From the host computer run (update /dev/ttyUSB0 with your USB-to-serial device)

minicom -b 1500000 -8 -D /dev/ttyUSB0 --color=on

Compatibility notes

Mainline kernel ayufan-rock64/linux-mainline-kernel
Ethernet Works Works
USB As of 5.4, USB 3.0 does not work Works
HDMI Video works, Sound does not Works -

Downstream kernel

To use all hardware functionality, it is currently necessary to use a downstream kernel:

Mic92 has packaged the mainline kernel in his NUR packages repository:

 boot.kernelPackages = pkgs.nur.repos.mic92.linuxPackages_ayufan;

This provides sound over HDMI, which the default kernel does not.

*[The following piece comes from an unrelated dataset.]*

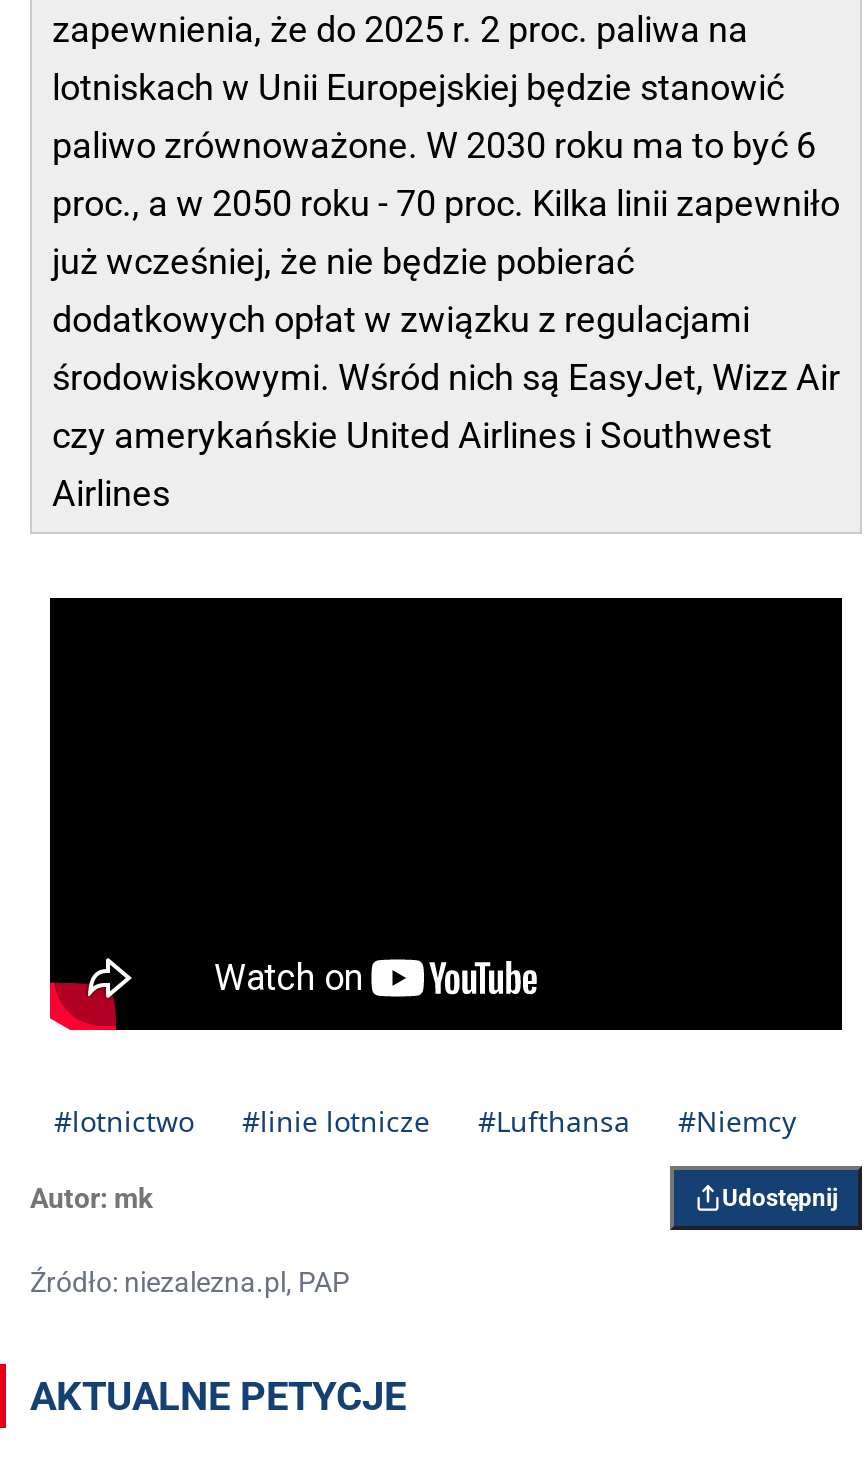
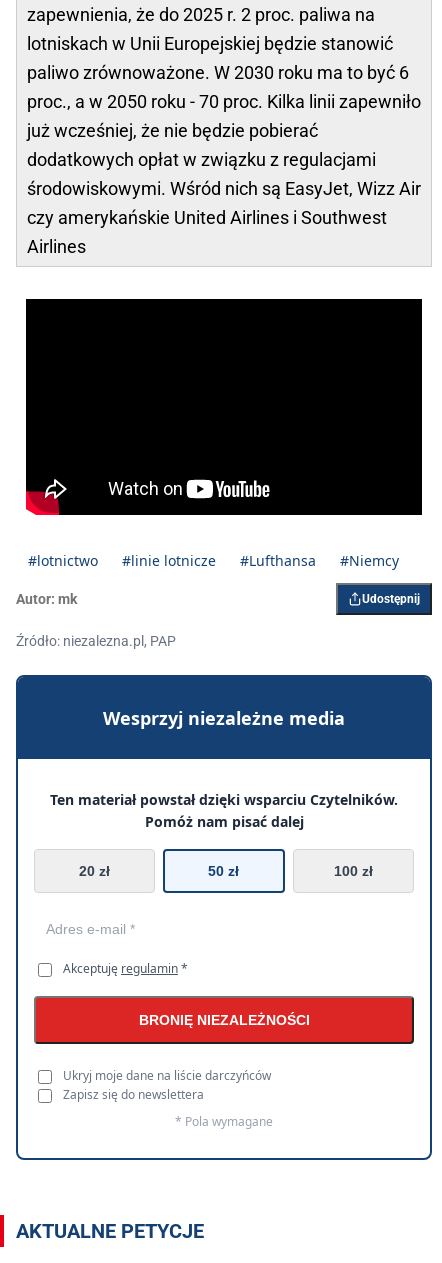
none -> [15,674,433,1161] [image] | Wesprzyj niezależne media | Ten materiał powstał dzięki wsparciu Czytelników. | Pomóż nam pisać dalej | 20 zł | 50 zł | 100 zł
none -> [63,960,310,1130] Akceptuję regulamin * | BRONIĘ NIEZALEŻNOŚCI | Ukryj moje dane na liście darczyńców | Zapisz się do newslettera | * Pola wymagane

Initrd fails to unpack during boot

The old vendor U-Boot 2017.09 did not leave enough room between the kernel and initrd, causing recent kernels to overwrite the beginning of the initrd. This can be fixed by increasing ramdisk_addr_r in the U-Boot console, or using upstream U-Boot.

Here is how to achieve in the uboot console (hit enter during boot to access it):

=> print ramdisk_addr_r # this prints the old value
=> set ramdisk_addr_r 0x07000000 # this sets a new value
=> saveenv # this persist the the configuration
=> boot # than you can normally boot, if it still fails, you can try to increase the ramdisk_addr_r value further

Video decoding

MPV has support for the rockchip hardware decoder, it is used by default when playing a file. Without this decoder videos will likely stutter during playing. To use his for example in kodi, add the following configuration in .kodi/userdata/playercorefactory.xml

                <player name="MPV" type="ExternalPlayer" audio="false" video="true">
                        <args>--fs=yes "{1}"</args>
        <rules action="prepend">
                <rule video="true" player="MPV"/>

When using kodi it is also recommend to use kodi-wayland rather than the x11 variant to reduce the CPU usage. Mic92 has an example configuration.